▶ Exercise goal: Once you have checked each line below, report only the number of lines that contain the word "sidebar".

▶ Source data:
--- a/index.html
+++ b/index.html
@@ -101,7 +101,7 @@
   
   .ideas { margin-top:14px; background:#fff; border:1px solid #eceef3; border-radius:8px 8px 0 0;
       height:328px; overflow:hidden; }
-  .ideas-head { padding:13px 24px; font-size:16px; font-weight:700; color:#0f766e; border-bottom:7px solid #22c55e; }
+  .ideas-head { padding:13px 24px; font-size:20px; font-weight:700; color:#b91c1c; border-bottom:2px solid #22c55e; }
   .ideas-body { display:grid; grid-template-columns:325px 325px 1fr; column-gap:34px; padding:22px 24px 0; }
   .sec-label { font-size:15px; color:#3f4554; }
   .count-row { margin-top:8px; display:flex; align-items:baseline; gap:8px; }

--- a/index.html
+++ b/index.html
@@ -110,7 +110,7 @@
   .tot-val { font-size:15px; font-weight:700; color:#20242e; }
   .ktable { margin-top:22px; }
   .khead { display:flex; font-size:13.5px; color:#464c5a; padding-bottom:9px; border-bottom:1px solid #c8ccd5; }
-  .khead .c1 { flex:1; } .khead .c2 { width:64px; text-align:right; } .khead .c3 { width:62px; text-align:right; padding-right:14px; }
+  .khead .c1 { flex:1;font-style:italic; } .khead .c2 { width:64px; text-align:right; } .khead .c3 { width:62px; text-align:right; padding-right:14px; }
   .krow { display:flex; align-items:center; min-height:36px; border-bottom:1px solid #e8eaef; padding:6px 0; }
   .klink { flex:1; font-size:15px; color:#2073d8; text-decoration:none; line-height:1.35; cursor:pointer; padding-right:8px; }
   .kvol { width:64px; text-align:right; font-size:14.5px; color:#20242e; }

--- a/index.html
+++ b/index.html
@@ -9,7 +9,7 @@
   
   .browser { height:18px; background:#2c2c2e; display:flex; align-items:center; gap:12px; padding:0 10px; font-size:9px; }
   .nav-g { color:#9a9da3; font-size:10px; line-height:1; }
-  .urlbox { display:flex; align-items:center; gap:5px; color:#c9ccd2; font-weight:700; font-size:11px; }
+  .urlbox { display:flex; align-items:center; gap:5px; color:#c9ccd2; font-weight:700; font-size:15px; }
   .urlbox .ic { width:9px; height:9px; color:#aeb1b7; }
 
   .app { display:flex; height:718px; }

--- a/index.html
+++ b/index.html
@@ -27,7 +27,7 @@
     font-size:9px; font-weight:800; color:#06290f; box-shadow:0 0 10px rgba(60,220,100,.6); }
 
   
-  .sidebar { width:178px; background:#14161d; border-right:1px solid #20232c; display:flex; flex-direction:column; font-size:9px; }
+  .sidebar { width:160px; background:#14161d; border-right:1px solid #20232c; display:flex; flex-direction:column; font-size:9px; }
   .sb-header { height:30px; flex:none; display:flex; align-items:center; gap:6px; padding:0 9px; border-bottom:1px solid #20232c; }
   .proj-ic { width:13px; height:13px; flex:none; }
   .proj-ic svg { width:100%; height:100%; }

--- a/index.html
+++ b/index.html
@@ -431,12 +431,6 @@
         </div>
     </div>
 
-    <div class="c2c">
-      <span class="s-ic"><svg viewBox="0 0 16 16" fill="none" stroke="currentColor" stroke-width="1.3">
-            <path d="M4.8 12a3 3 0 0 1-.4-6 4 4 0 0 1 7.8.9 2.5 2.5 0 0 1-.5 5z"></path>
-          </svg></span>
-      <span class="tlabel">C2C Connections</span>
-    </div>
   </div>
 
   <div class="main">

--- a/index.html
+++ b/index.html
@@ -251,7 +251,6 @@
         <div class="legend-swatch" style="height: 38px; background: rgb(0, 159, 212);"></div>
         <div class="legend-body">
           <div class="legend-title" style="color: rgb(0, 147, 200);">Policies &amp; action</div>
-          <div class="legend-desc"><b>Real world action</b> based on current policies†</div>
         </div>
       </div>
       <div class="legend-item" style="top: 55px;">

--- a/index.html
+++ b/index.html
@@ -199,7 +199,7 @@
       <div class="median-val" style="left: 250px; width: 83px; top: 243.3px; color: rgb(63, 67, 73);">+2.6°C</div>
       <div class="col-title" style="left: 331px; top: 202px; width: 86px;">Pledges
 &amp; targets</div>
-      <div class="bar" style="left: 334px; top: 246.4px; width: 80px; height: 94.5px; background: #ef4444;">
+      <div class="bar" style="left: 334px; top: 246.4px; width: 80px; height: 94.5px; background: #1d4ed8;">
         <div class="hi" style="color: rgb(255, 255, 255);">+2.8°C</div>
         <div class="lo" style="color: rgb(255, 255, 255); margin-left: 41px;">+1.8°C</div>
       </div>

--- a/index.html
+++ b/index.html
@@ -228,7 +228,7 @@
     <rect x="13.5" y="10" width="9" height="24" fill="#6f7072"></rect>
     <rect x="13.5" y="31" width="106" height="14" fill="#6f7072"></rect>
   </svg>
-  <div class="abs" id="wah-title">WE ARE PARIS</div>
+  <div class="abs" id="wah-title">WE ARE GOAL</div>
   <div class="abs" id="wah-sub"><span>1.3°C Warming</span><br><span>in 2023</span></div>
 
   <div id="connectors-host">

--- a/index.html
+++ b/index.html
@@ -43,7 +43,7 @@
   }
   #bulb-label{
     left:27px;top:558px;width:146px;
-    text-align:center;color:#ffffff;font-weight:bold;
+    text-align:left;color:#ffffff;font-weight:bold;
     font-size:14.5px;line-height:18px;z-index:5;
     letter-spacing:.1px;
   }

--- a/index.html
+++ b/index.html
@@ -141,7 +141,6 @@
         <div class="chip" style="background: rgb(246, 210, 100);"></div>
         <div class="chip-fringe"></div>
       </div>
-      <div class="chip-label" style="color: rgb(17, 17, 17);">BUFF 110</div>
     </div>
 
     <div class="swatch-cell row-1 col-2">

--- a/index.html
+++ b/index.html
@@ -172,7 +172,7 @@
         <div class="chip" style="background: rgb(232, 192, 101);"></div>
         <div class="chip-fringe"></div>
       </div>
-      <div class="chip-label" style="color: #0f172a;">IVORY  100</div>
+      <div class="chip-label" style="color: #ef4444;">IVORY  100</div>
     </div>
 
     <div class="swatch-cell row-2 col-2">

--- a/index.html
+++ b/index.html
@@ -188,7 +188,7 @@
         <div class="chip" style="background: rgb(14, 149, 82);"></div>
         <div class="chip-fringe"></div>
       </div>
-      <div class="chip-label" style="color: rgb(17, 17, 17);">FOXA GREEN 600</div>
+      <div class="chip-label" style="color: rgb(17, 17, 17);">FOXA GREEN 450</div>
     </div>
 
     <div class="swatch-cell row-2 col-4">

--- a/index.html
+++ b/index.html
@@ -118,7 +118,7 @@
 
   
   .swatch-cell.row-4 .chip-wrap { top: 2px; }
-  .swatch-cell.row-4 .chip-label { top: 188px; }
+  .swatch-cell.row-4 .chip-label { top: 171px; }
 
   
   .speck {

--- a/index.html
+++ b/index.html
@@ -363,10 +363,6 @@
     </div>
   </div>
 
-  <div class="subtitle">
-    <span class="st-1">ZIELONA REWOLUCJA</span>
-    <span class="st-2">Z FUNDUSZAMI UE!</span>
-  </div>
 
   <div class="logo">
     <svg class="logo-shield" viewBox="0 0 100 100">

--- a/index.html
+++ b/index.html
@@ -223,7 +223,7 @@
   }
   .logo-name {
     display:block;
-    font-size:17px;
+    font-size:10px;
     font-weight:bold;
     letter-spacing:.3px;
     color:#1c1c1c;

▶ Solution: 2